Fractional Brownian Motion

Rubin, Tomas. Frakcionální Brownův Pohyb. 2013. Bachelor’s degree. Charles University in Prague. (written in Czech)

About by Bachelor’s thesis:
I wrote a self-contained presentation of fractional Brownian motion, a stochastic process used in time series analysis for modelling either long-range dependent data (if Hurst parameter H > 0.5) or rough and quickly oscillating data (H < 0.5). Besides the presentation of the theory I extended one qualitative result concerning the random realisation of the process, I described how to simulate the time series, and how to statistically estimate the Hurst parameter.

Awards:

Abstract:
Fractional Brownian motion is a nontrivial generalization of standard Brownian motion (Wiener process). Definition leaves independence of increments, whereas dependence is controlled by the Hurst index.
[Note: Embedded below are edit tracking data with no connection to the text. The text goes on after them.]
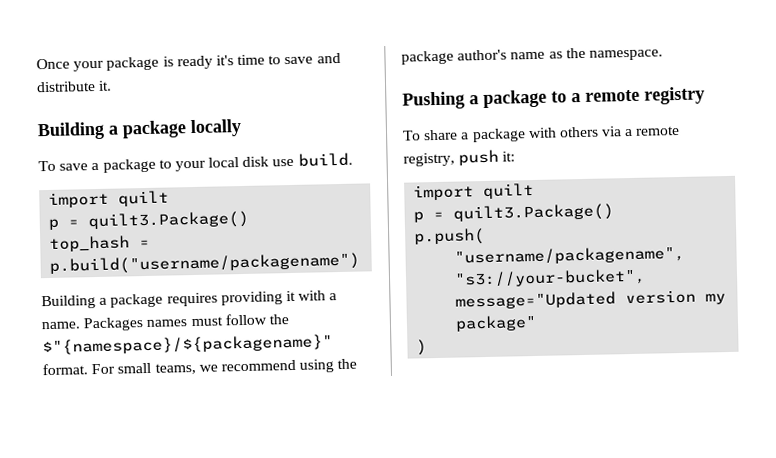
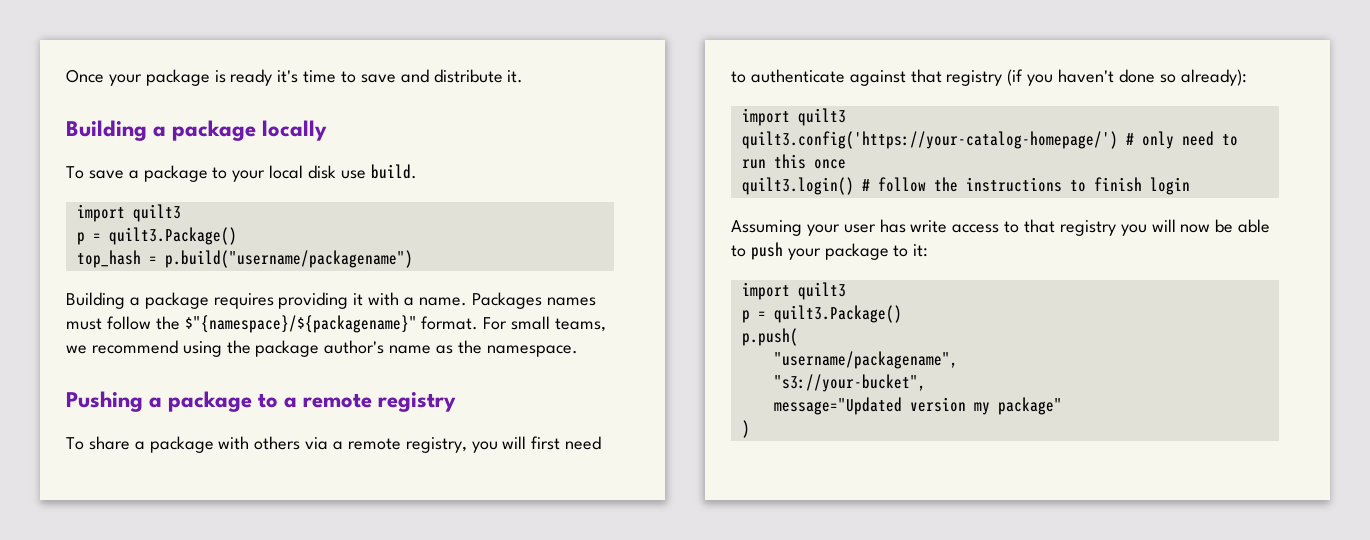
  To save a package to your local disk use build.
- import quilt
+ import quilt3
- To share a package with others via a remote registry, push it:
- import quilt
+ To share a package with others via a remote registry, you will first need to authenticate against that registry (if you haven't done so already):
+ import quilt3
+ quilt3.config('https://your-catalog-homepage/') # only need to run this once
+ quilt3.login() # follow the instructions to finish login
+ Assuming your user has write access to that registry you will now be able to push your package to it:
+ import quilt3

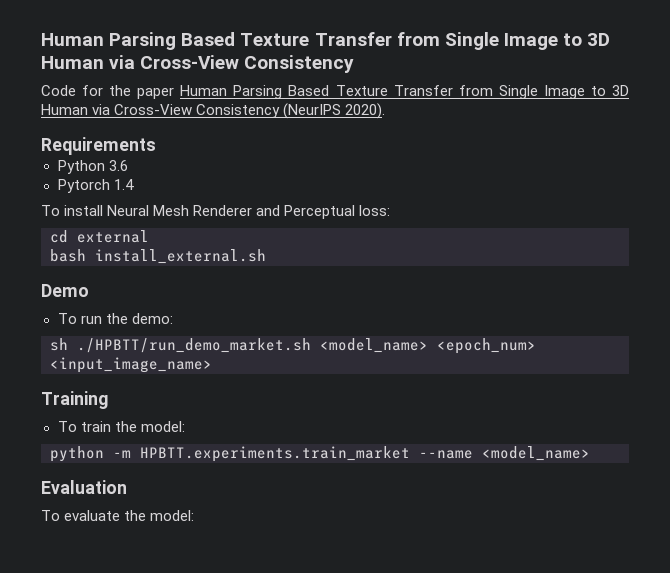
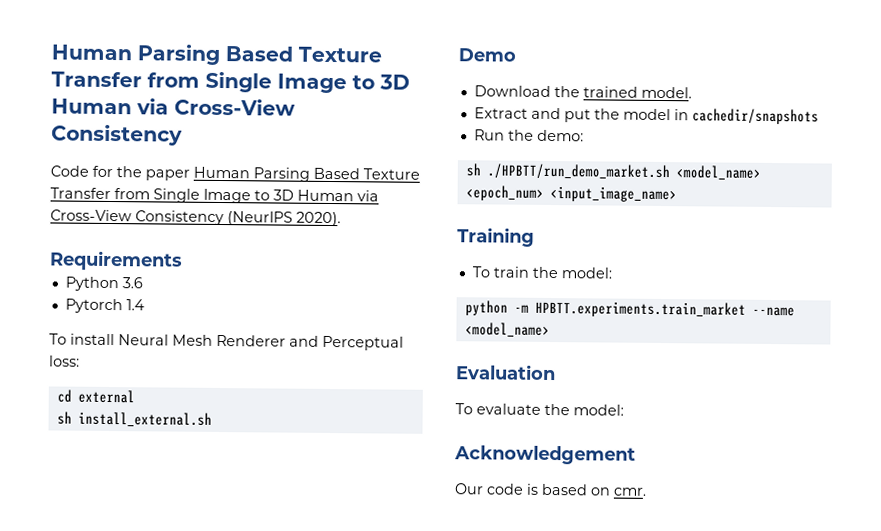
- bash install_external.sh
+ sh install_external.sh
- To run the demo:
+ Download the trained model.
+ Extract and put the model in cachedir/snapshots
+ Run the demo:
+ Acknowledgement
+ Our code is based on cmr.

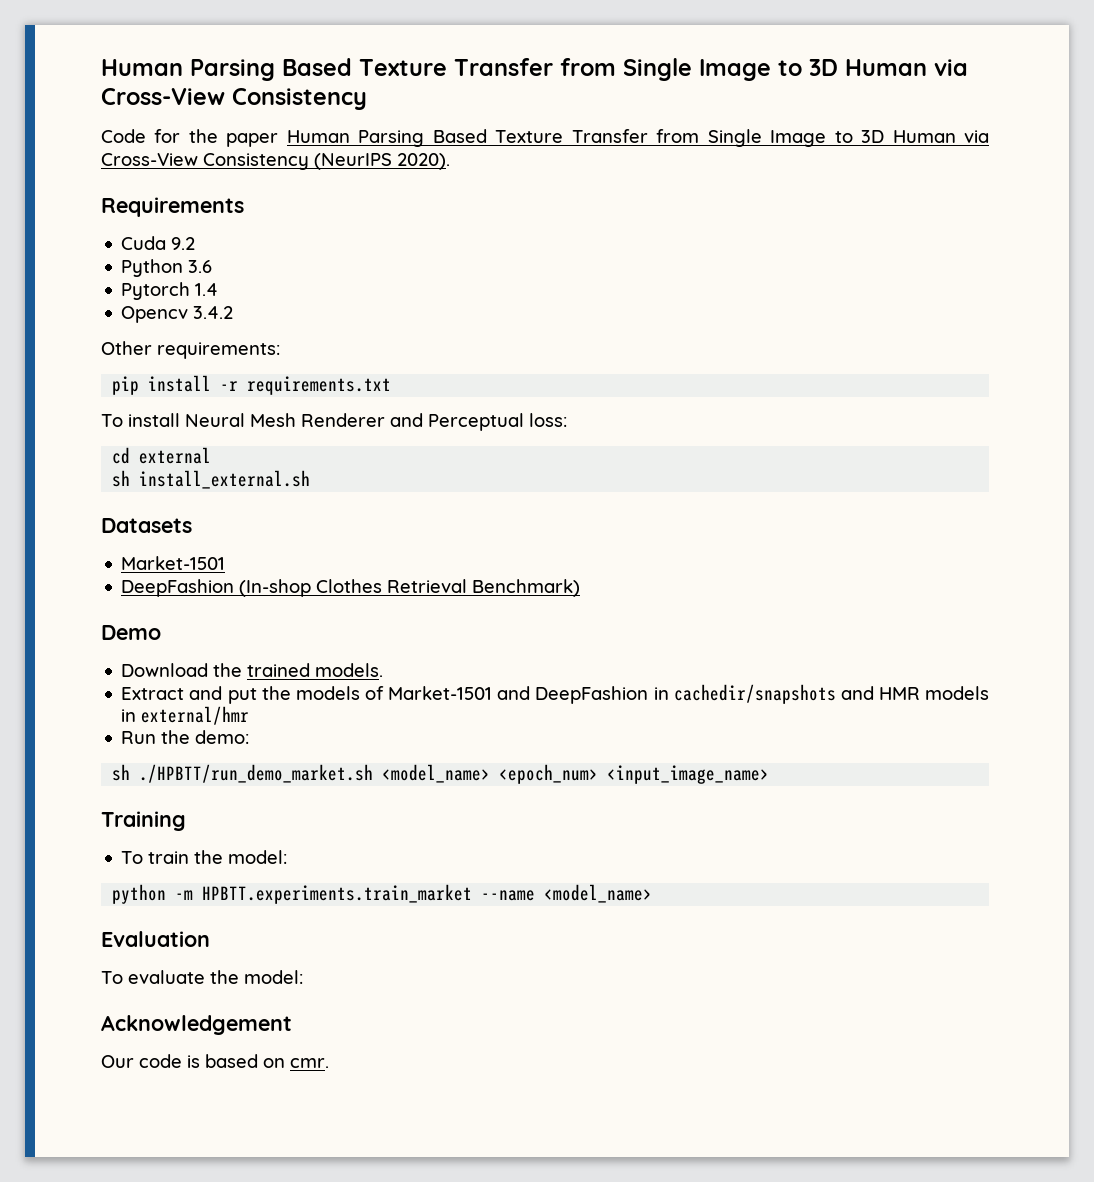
+ Cuda 9.2
+ Opencv 3.4.2
+ Other requirements:
+ pip install -r requirements.txt
+ Datasets
+ Market-1501
+ DeepFashion (In-shop Clothes Retrieval Benchmark)
- Download the trained model.
+ Download the trained models.
- Extract and put the model in cachedir/snapshots
+ Extract and put the models of Market-1501 and DeepFashion in cachedir/snapshots and HMR models in external/hmr

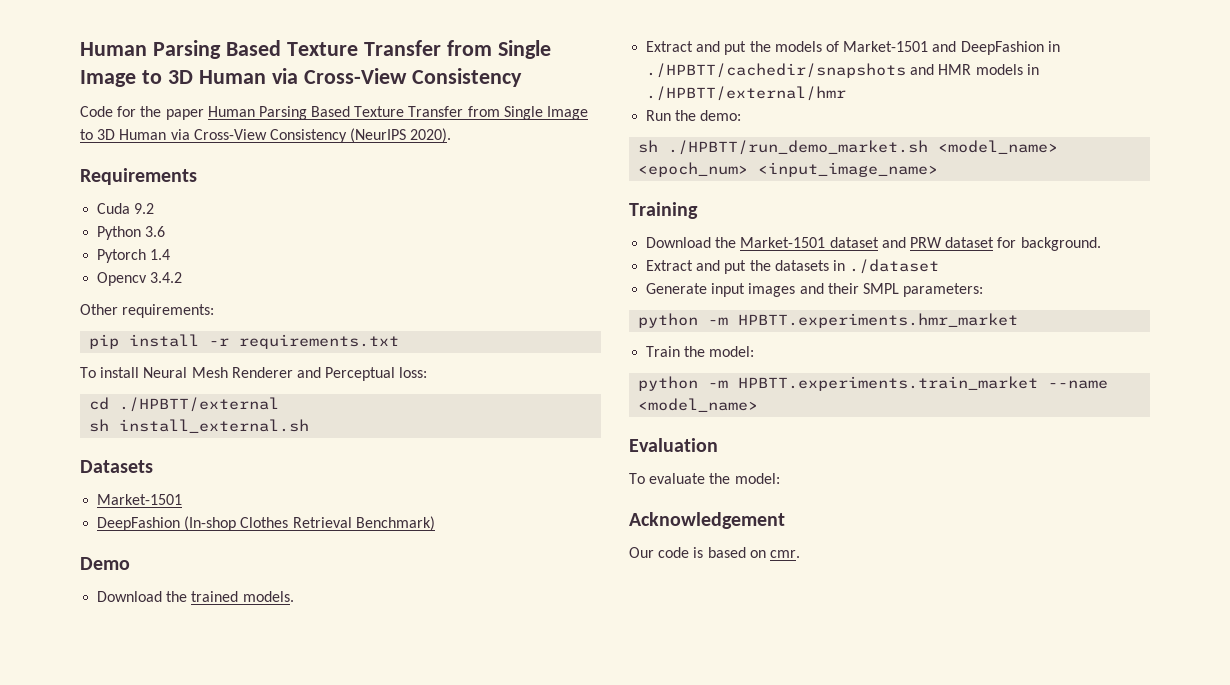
- cd external
+ cd ./HPBTT/external
- Extract and put the models of Market-1501 and DeepFashion in cachedir/snapshots and HMR models in external/hmr
+ Extract and put the models of Market-1501 and DeepFashion in ./HPBTT/cachedir/snapshots and HMR models in ./HPBTT/external/hmr
- To train the model:
+ Download the Market-1501 dataset and PRW dataset for background.
+ Extract and put the datasets in ./dataset
+ Generate input images and their SMPL parameters:
+ python -m HPBTT.experiments.hmr_market
+ Train the model:

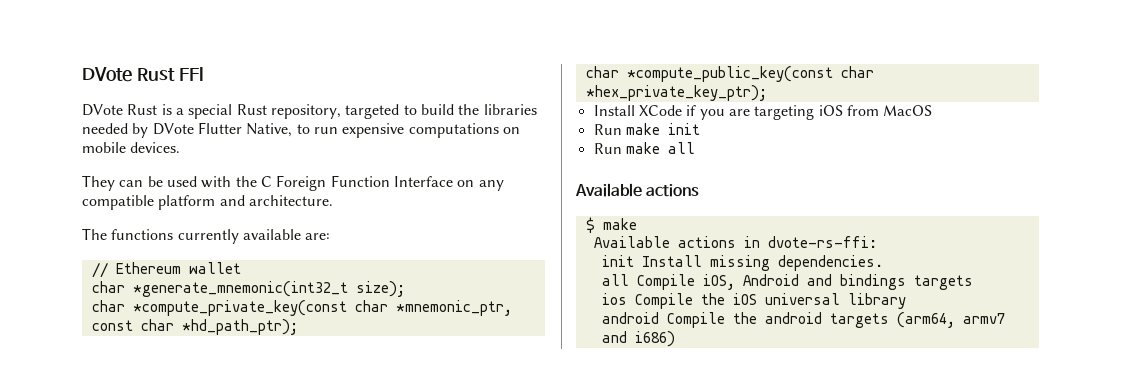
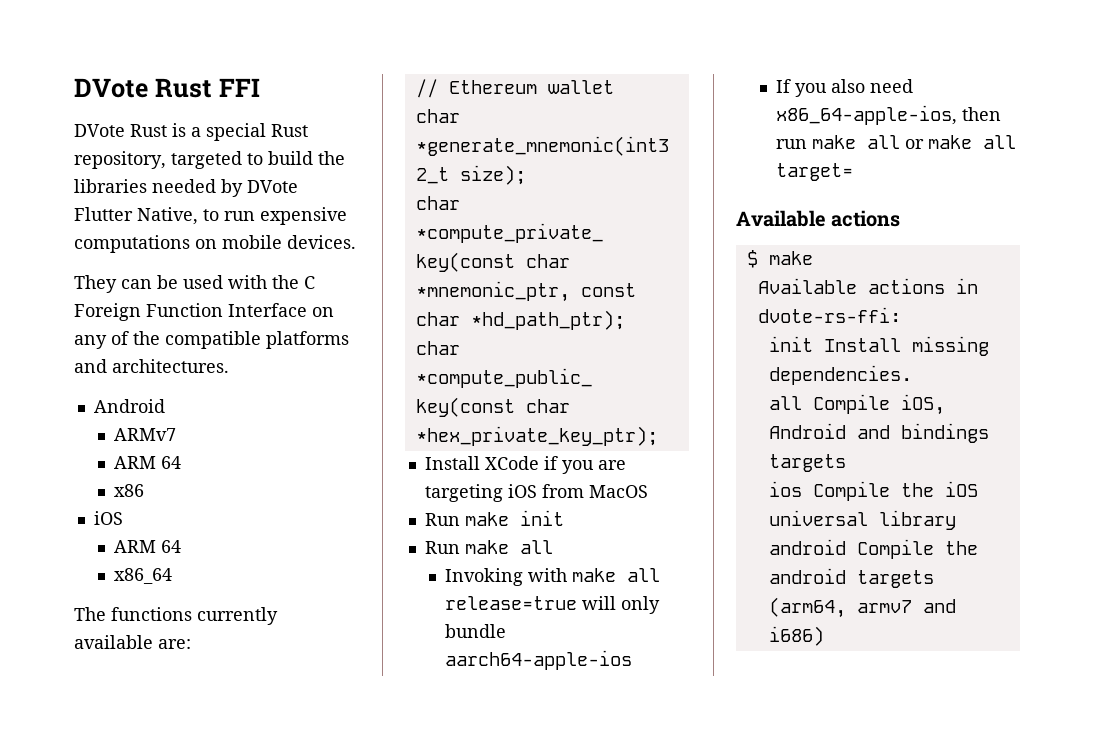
- They can be used with the C Foreign Function Interface on any compatible platform and architecture.
+ They can be used with the C Foreign Function Interface on any of the compatible platforms and architectures.
+ Android
+ ARMv7
+ ARM 64
+ x86
+ iOS
+ ARM 64
+ x86_64
+ Invoking with make all release=true will only bundle aarch64-apple-ios
+ If you also need x86_64-apple-ios, then run make all or make all target=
This paper deals with proofs of fractional Brownian motion‘s properties such as correlation of increments, selfsimilarity, long-range dependence and analytical properties of its paths, i.e. Hölder continuity and nondifferentiability. Furthermore, the proof of the theorem about nondifferentiability is presented in a stronger form than it is usual in published papers about fractional Brownian motion. Further topics are simulations of the
process’s paths, suitable even for general Gaussian processes, and point estimators of the Hurst index.